Located directly next to the subway and the 1972 Olympic village, the BMW complex is an easy day trip from the center of Munich, and get ready to spend a whole day there. When you exit the train the first building you are greeted with is the BMW Welt (German for BMW World), which is the ultimate BMW sales floor as well as a stunning architectural achievement, complete with an 800 KWatt solar plant on its roof. The Welt serves as an automobile delivery center as well as an automotive exhibition and event hall. The exterior is enough to amaze visitors, while the interior is more like a touch museum for adults. The complete BMW line is on display, including Nick Heidfeld’s 2007 F1 car (they won’t let you take it for a test drive though, I asked). The Welt also has numerous exhibits that allow visitors to feel, see, hear and interactively experience BMW technology and design. The building also is complete with two specialty shops for BMW fan wear, collectibles and everything F1 team related (Go Kubica!), as well as two restaurants to nourish hungry shoppers.
More after the jump.
While the Welt is free to enter the more interesting BMW home plant and BMW Museum are located directly across the street, as is the BMW company headquarters. At the Welt you can purchase tickets to be taken on a two and a half hour guided tour of the plant, which is well worth the time. Unfortunately they have a strict rule against photos of the plant (you may be working for Mercedes ). The Munich plant assembles roughly 200,000 3-series cars a year, as well as the engines for all other production vehicles, around 300,000 engines. As a guest you follow the complete assembly process from the panel stamping to the point where finished cars are driven onto the roller test bench where they are thoroughly checked for any problems before customer delivery.

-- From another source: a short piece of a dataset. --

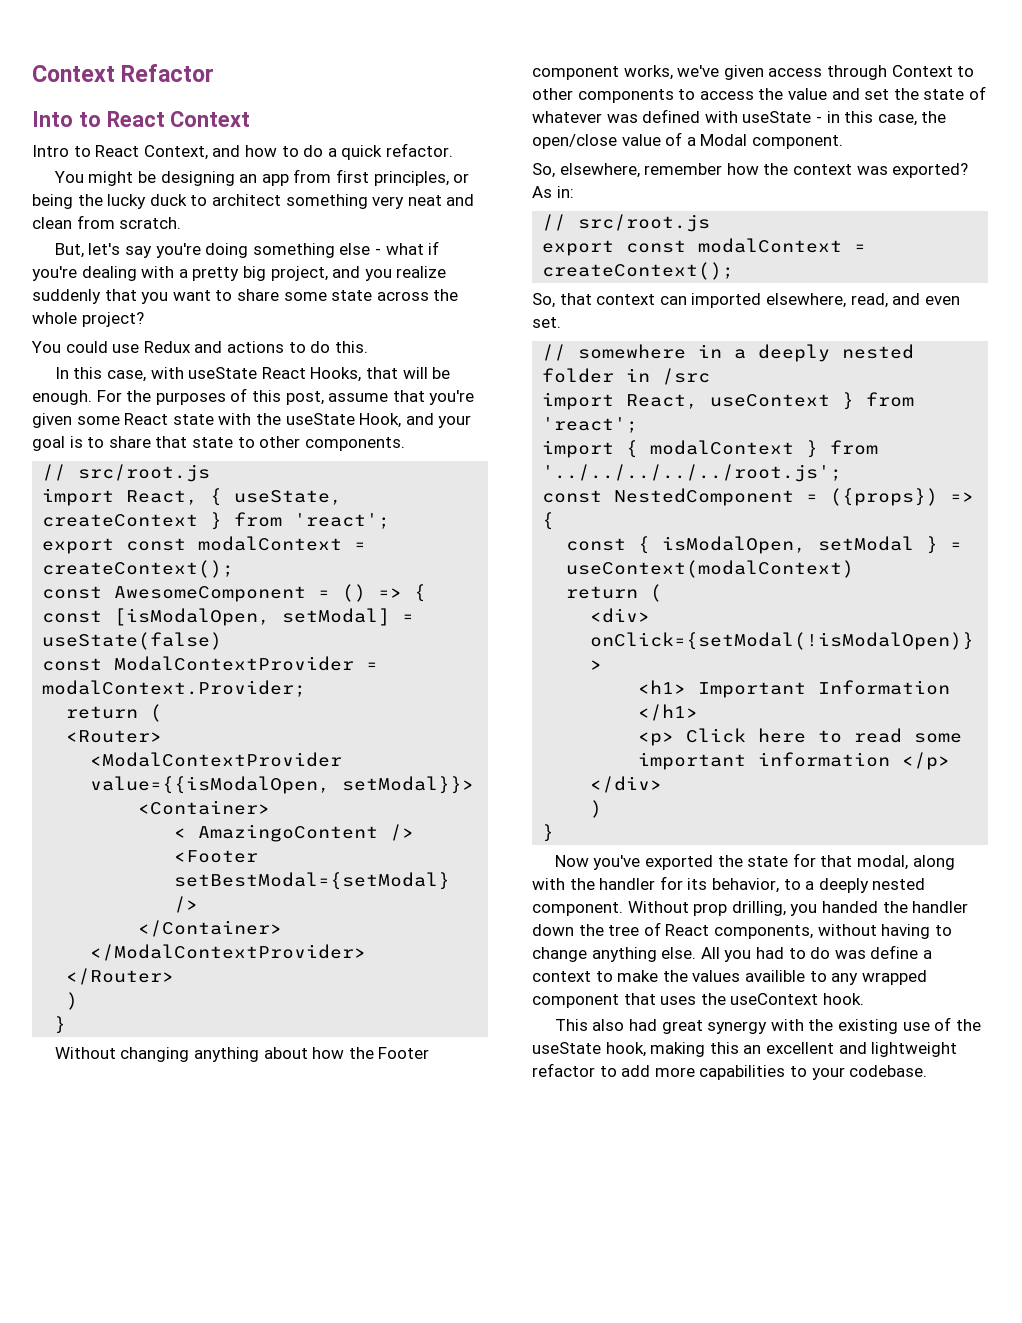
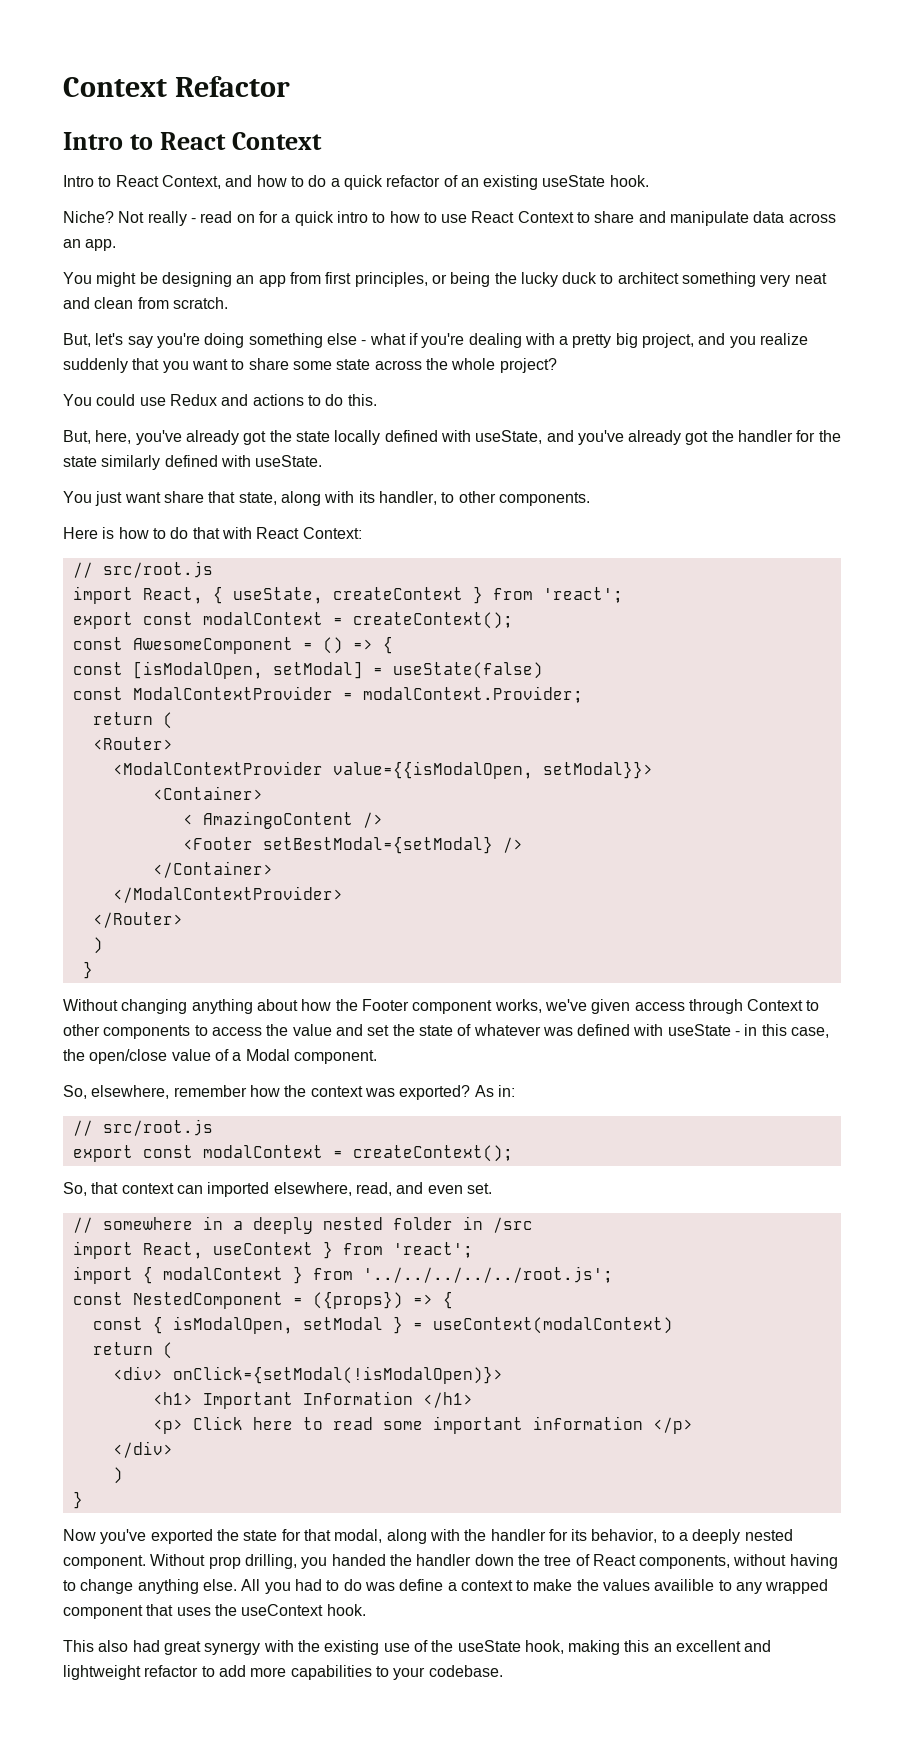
[32,111,73,127] Into -> [63,132,123,150] Intro
[385,143,453,157] refactor. -> [386,175,649,190] [63,211,836,226] [63,239,117,251] refactor of an existing useState hook. // Niche? Not really - read on for a quick intro to how to use React Context to share and manipulate data across an app.
[54,367,451,382] [32,388,475,405] [32,413,472,428] [32,436,405,451] In this case, with useState React Hooks, that will be enough. For the purposes of this post, assume that you're given some React state with the useState Hook, and your goal is to share that state to other components. -> [63,430,841,445] [63,455,323,470] [63,491,590,506] [63,527,362,539] But, here, you've already got the state locally defined with useState, and you've already got the handler for the state similarly defined with useState. // You just want share that state, along with its handler, to other components. // Here is how to do that with React Context:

Directly next to the plant is the exceptional BMW museum. Once again it is another magnificent architectural design (I was traveling with a non auto-enthusiast so I was forced to notice the design of the building). As far as the cars go, they have a wonderful collection documenting BMW’s illustrious history. The museum is divided into seven exhibition houses: Design, Company, Motorcycles, Technology, Motor sports, Brand and the Series. Displayed is everything from concept cars (including the amazing Gina light, better known as the car made of fabric) to race cars (including my personal favorite, the 1975 3.0 CSL, beautiful flares) to a collection of motorcycles.